Application Development, Product to Market
  • Home
  • Notes
  • Projects
  • Resources
    • Discovery Log
    • Books I Read
    • Blogs I Visit
    • Tools I Use
  • Home
  • Notes
  • Projects
  • Resources
    • Discovery Log
    • Books I Read
    • Blogs I Visit
    • Tools I Use

Simple Database Challenge

9/13/2015

7 Comments

 

the challenge

Earlier last week, I was asked to implement an in-memory database similar to Redis (name-value pairs).  This post is about code style, algorithmic performance, and thought process. For simplicity's sake, my program to the challenge will receive commands via stdin, and should write appropriate responses to stdout.
For a full description of the challenge and problem description, simply google "simple database challenge" or go to http://www.thumbtack.com/challenges/simple-database.

thought process & data structure

Simple Database Challenge
I'll be using HashMap to meet the performance requirement of O(log N) or better.

To support transaction commands - BEGIN, ROLLBACK, COMMIT - I chose to use a linked list to hold incremental state changes over time within each transaction scope. When a new transaction scope starts (BEGIN command), a block is created and added to the end of the linked list. Each block will only hold incremental state changes pertaining to the transaction scope the command is issued in. 

The changes within a transaction scope is always held in its own block, making ROLLBACK simple and straightforward. On a rollback, the last block can simply be abandoned and eliminated from the end of the  linked list.

The 'state changes' recorded in each block are simply in the form of name-value pairs. Only name-value that changes are recorded in the latest block of the linked list. When a name is set to a value within a transaction scope, the new name-value pair is noted in the latest block of the linked list. When the same name is set to another value in that transaction scope, the name-value in the latest block of the linked list is then updated accordingly.
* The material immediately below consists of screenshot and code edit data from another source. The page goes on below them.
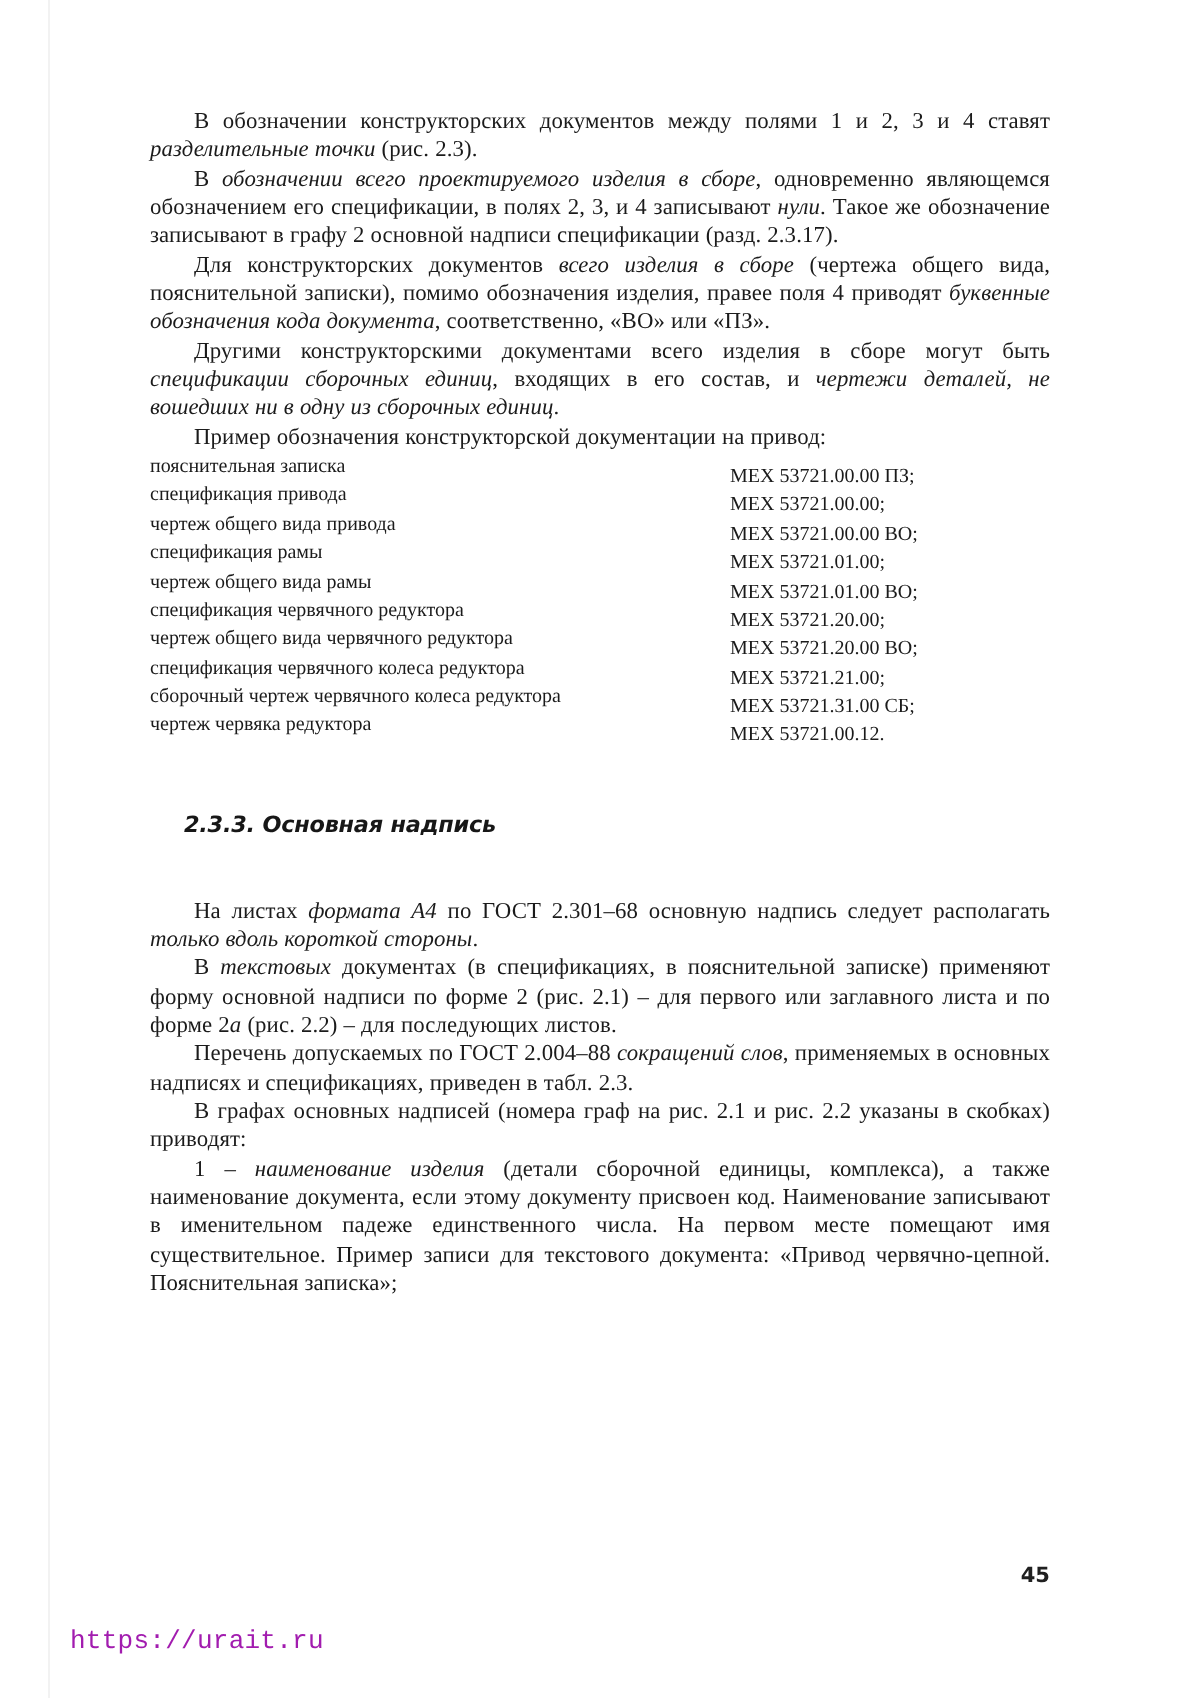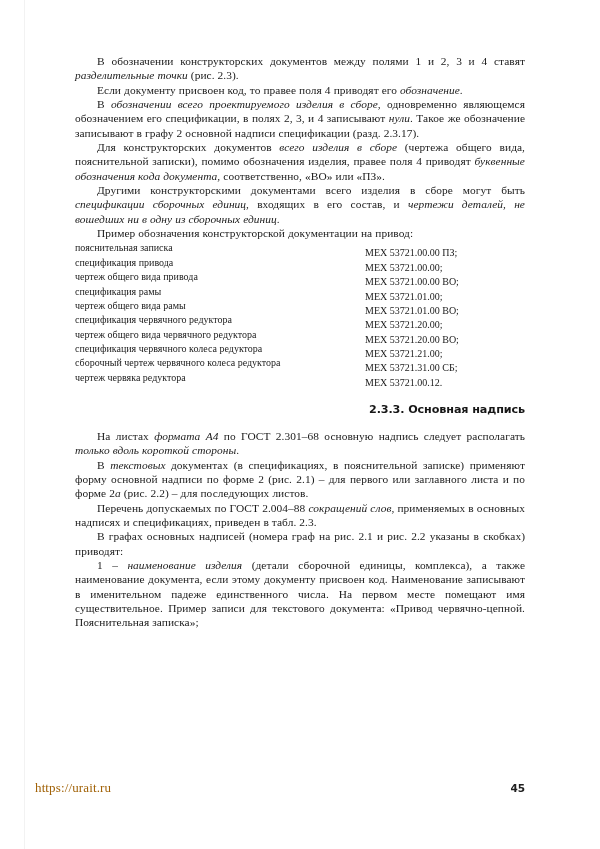--- a/index.html
+++ b/index.html
@@ -125,7 +125,6 @@
 
   <div id="para-top">
       <p class="para"><span>В обозначении конструкторских документов между полями 1 и 2, 3 и 4 ставят </span><i>разделительные точки</i><span> (рис. 2.3).</span></p>
-      <p class="para"><span>Если документу присвоен код, то правее поля 4 приводят его </span><i>обозначение</i><span>.</span></p>
       <p class="para"><span>В </span><i>обозначении всего проектируемого изделия в сборе</i><span>, одновременно являющемся обозначением его спецификации, в полях 2, 3, и 4 записывают </span><i>нули</i><span>. Такое же обозначение записывают в графу 2 основной надписи спецификации (разд. 2.3.17).</span></p>
       <p class="para"><span>Для конструкторских документов </span><i>всего изделия в сборе</i><span> (чертежа общего вида, пояснительной записки), помимо обозначения изделия, правее поля 4 приводят </span><i>буквенные обозначения кода документа</i><span>, соответственно, «ВО» или «ПЗ».</span></p>
       <p class="para"><span>Другими конструкторскими документами всего изделия в сборе могут быть </span><i>спецификации сборочных единиц</i><span>, входящих в его состав, и </span><i>чертежи деталей, не вошедших ни в одну из сборочных единиц</i><span>.</span></p>

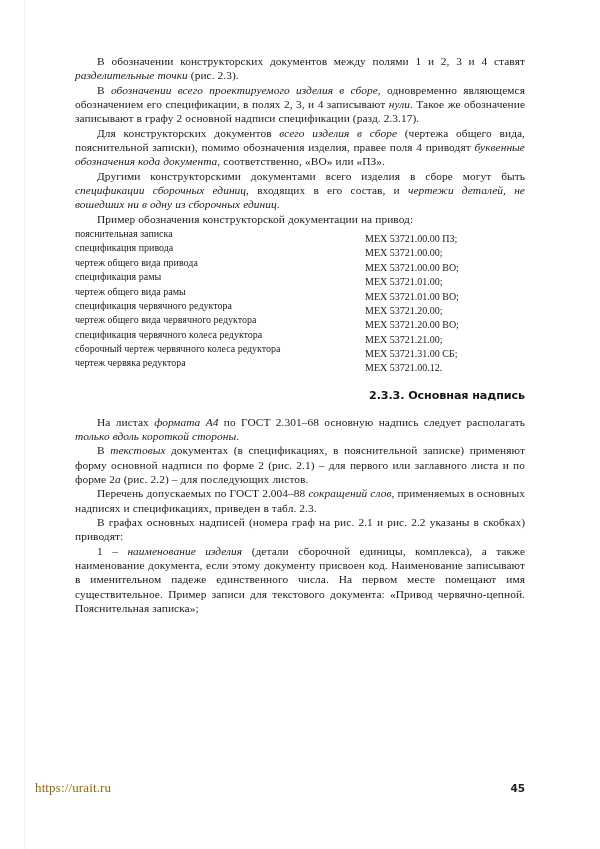--- a/index.html
+++ b/index.html
@@ -77,11 +77,12 @@
 
   
   h2.section-heading {
-    margin: 0;
+    margin: 17px;
     font-family: "DejaVu Sans", "Liberation Sans", sans-serif;
     font-size: 11.2px;
     font-weight: bold;
-    text-align: right;
+    font-style: italic;
+    text-align: left;
     line-height: 14px;
     letter-spacing: -0.01em;
     color: #171717;

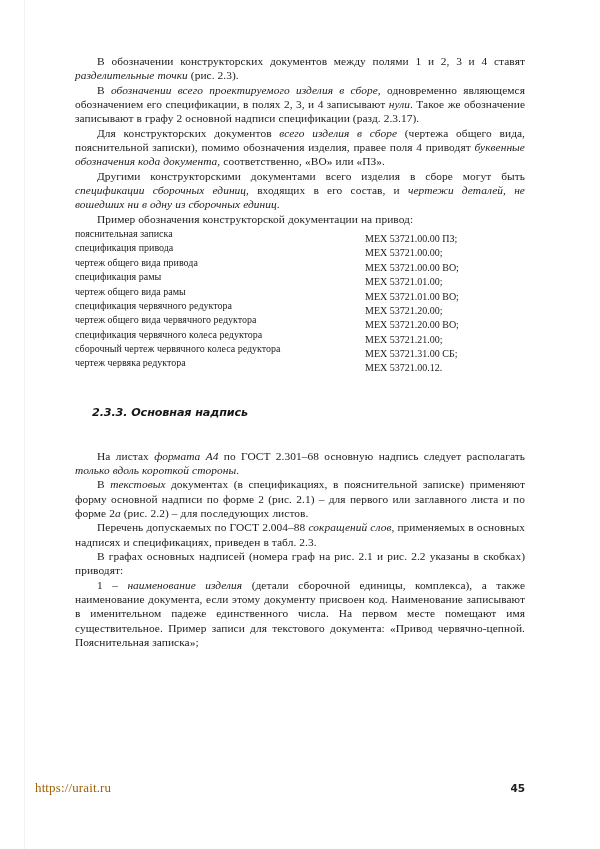--- a/index.html
+++ b/index.html
@@ -110,10 +110,10 @@
   .watermark {
     position: absolute;
     left: 35px;
-    top: 780px;
-    font-family: Liberation Serif, serif;
+    top: 813px;
+    font-family: Liberation Mono, monospace;
     font-size: 13px;
-    color: #a16207;
+    color: #a21caf;
     letter-spacing: 0.01em;
   }
 </style>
The name-value setting approach applies to both SET and UNSET commands. UNSET is treated as if a SET command setting a name to null value.

To retrieve a value of a given name for GET command, I traverse backward through the blocks in the linked list. Starting from the last block, if the name is found in the block, the value is the answer. If the name is not present in the block, continue to traverse backward to the previous block for the value of the name. Repeat the traversal until a value is found for the given name, or until depleting the block traversal.

To support NUMEQUALTO command efficiently, I maintain a value-counter pairs for each block similar to the way I trace the 'state change' of the name-value pairs. The value-counter pairs is a bit more complicated to maintain because when a name is set to a different value in a transaction block, it may actually involves changing multiple value-counter pairs in that transaction block. For example, when we 'SET a 10' followed by 'SET a 20', the 'SET a 20' actually involves changing value-counter pairs for both value 10 and 20. The NUMEQUALTO counter returned do not need to be tracked for names with null value, since 'NUMEQUALTO null' is not a valid syntax.

To retrieve a counter of a given value for NUMEQUALTO command, the same approach works. That is to traverse backward through the blocks in the linked list. Start from the last block, if the value is found in the block, the counter is the answer. If the value is not present in the block, continue to traverse backward to the previous block for the counter of the value. Repeat the traversal until a counter is found for the given value, or until depleting the block traversal.

When maintaining the name-value pairs and value-counter pairs, I watched out for the edge conditions of (0, null, etc.) to avoid subtle bugs from happening.

Lastly, the COMMIT command will close all open transaction blocks simply by flattening all blocks in the linked list and condense them all into one single block.

source code

You'll find two classes - Database and TransactionBlock - in the source code.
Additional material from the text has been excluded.